The extracellular matrix (ECM) protein thrombospondin (TSP) binds specifically to polymorphonuclear leucocyte (PMN) surface receptors and promotes cell adhesion and motility. TSP receptor expression increases 30-fold after activation with the synthetic chemotactic peptide, N-formylmethionyl-leucylphenylalanine (FMLP) or the Ca2+ ionophore A23187, in combination with cytochalasin B. The expression of TSP receptors was correlated with the exocytosis of both specific and azurophil granules. Newly expressed TSP receptors are not derived from easily mobilized specific granules since agents that trigger some specific granule release [phorbol myristate acetate (PMA), FMLP or ionophore A23187 alone] do not increase TSP receptor expression. In this study we used the anion-channel blocker, 4,4'-di-isothiocyanatostilbene-2,2'-disulphonic acid (DIDS) to investigate the source of these newly expressed receptors.
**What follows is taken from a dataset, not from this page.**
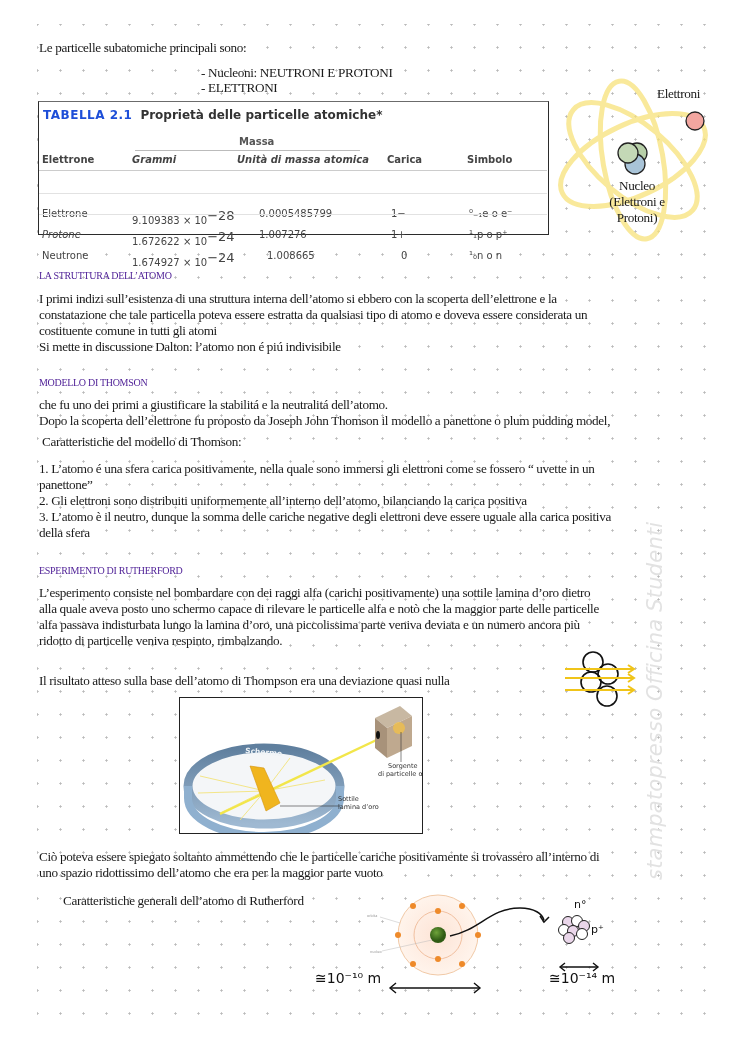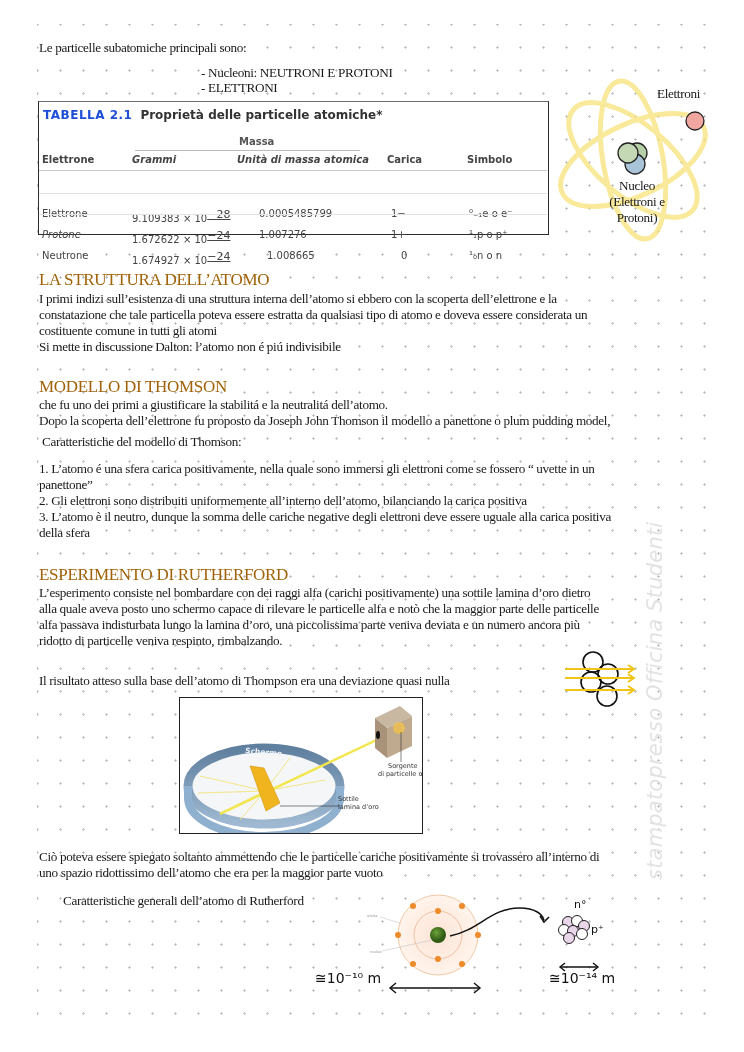"−28" sup { font-size: 11px -> 13px; text-decoration: underline -> none }
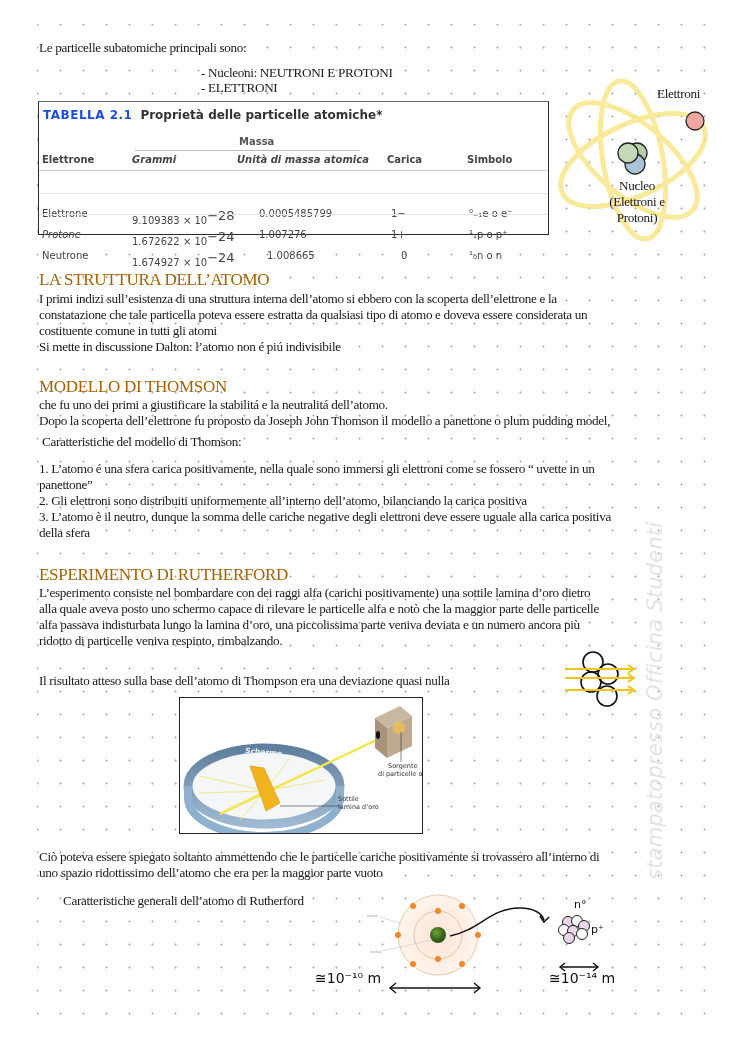"LA STRUTTURA DELL’ATOMO" .red { color: #a16207 -> #4c1d95; font-size: 17px -> 10px }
When PMNs were exposed to cytochalasin B and FMLP or to cytochalasin B and ionophore A23187 in the presence of 30-100 microM-DIDS, TSP receptor expression increased coincidently with vitamin B12-binding protein release from specific granules. Under these same conditions, the release of the azurophil granule component, myeloperoxidase, was significantly inhibited. Using agonists that cause release of specific granules, or both specific granules and azurophil granules, we determined that DIDS blocked the release of PMA-mobilized specific granules and cytochalasin B plus FMLP- or cytochalasin B plus ionophore A23187-mobilized myeloperoxidase-containing azurophil granules but not specific granules mobilized by cytochalasin B plus FMLP or cytochalasin B plus ionophore A23187. These results suggested that PMNs contain at least two subpopulations of specific granules: one that is easily mobilized, lacks TSP receptors and is inhibitable by DIDS, and one that is difficult to mobilize, contains a large pool of TSP receptors and the release of which is enhanced in the presence of DIDS.